Delicious recipe for moist vegan strawberry tamales created by Dora Stone from Dora's Table. Coconut oil replaces the traditional lard used to make tamales. Fresh strawberries and strawberry jam give them loads of flavor.
2 cups strawberries, cut into chunks
2 cups almond milk, warm
1 cup (8 oz.) vegan butter, room temperature (IMPORTANT NOTE: we substituted chilled coconut oil because we are unable to get vegan butter in Mexico. The tamales still turn out great!)
1/2 cup sugar, granulated
1 ½ tsp. baking powder
1 tsp. salt, kosher
4 cups (1 lb. 2oz) masa harina
1 cup water, warm
1 ½ cup Strawberry jam
30 Corn husks, dried
To prepare the corn husks: Soak the corn husks in hot water in a large pot or in your kitchen sink. Place a plate over them to weigh them down so they are completely submerged. Let them soak for at least an hour.
To make the filling: Blend the 2 cups of almond milk and 1 cup of the strawberries until smooth.
To make the dough: Beat the butter and sugar on medium-high speed with an electric mixer until the butter has doubled in size and is nice and fluffy (about 3 minutes).
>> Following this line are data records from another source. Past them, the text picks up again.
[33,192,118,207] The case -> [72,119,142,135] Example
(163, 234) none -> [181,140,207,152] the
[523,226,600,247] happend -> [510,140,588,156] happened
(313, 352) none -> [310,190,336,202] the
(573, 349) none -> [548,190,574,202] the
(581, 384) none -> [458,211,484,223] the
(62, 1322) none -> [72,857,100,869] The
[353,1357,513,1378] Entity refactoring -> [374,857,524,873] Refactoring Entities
Add the baking powder and salt. Beat for 1 minute to incorporate into the butter.
Add half of the masa harina. Then add the strawberry almond milk. After they are completely incorporated, add the “other half of the masa harina and the water. Add the remaining cup of chopped strawberries and beat at low speed until thoroughly mixed. It should have the consistency of a thick cake batter. If necessary, add more water until you reach that consistency.
For lighter and fluffier tamales, let the dough rest for an hour in the refrigerator. Remove the dough from the fridge and beat it again, adding enough liquid to get it to the consistency it had before.
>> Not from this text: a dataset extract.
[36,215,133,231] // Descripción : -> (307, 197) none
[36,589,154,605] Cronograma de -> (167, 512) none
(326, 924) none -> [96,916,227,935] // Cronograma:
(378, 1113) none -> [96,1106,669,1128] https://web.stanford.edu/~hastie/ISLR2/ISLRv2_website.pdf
Remove the corn husks from the water and set on paper towels. Reserve the largest husks to wrap the tamales and the small ones to line the steamer.
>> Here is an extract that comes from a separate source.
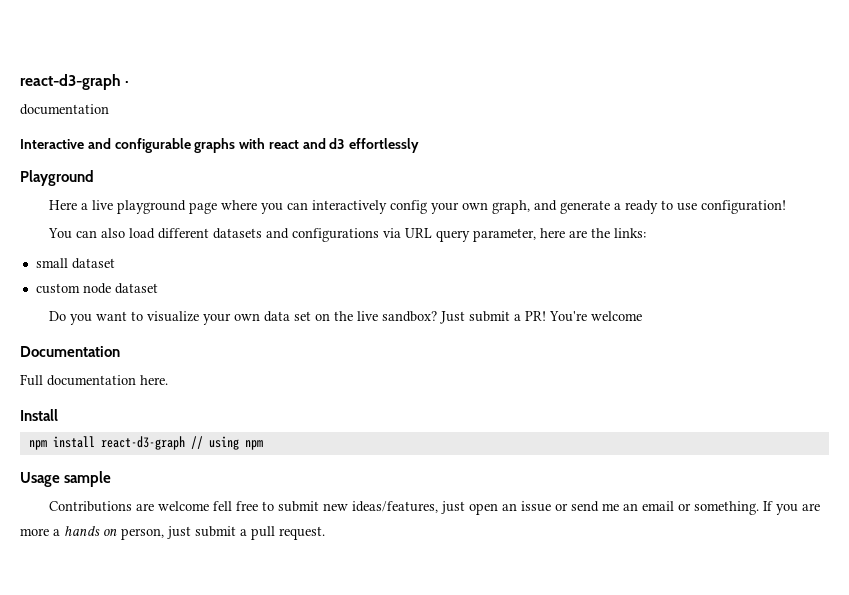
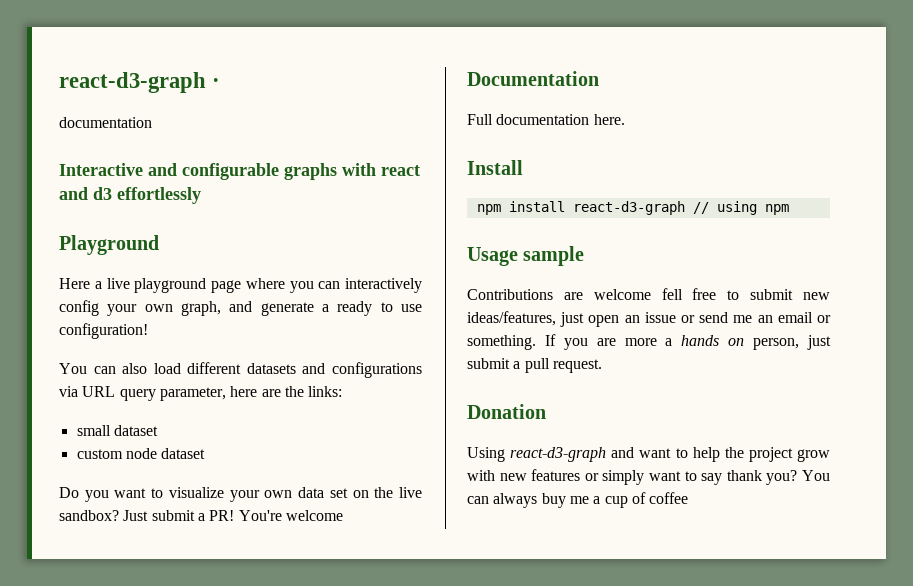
(325, 533) none -> [467,404,546,419] [467,447,830,462] [467,469,830,485] [467,492,689,508] // Donation // Using react-d3-graph and want to help the project grow with new features or simply want to say thank you? You can always buy me a cup of coffee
To set up your steamer: Fill the bottom with water making sure the water is not touching the steamer rack. Line the rack and sides of the steamer pot with corn husks. Set aside.
Place the tamal in the steamer vertically, leaning against the side of the steamer, with the open end on top. Repeat this process until you run out of dough and all the tamales are in the steamer. Cover them with a layer of corn husks. If the steamer is not full, fill the empty spaces with more corn husks. Cover the pot and bring the water to a boil. Turn heat down to medium and cook for 40 minutes. Check the tamales. When they separate easily from the corn husks, it means they are done. If they are not done, steam for 10 more minutes and check again.
Remove steamer from the heat and let sit covered for 10 minutes. Uncover and let cool for at least an hour. Don’t be alarmed if the tamales seem really soft. As they cool, they will firm up.
If you would like to make these with fresh masa, replace the masa harina with 2 lbs. of fresh masa and use only 1 cup of almond milk.
To substitute the fat, you can use 8 oz. of coconut oil.
For tamales without fat, substitute with 8 oz. of cooked, unsweetened pumpkin.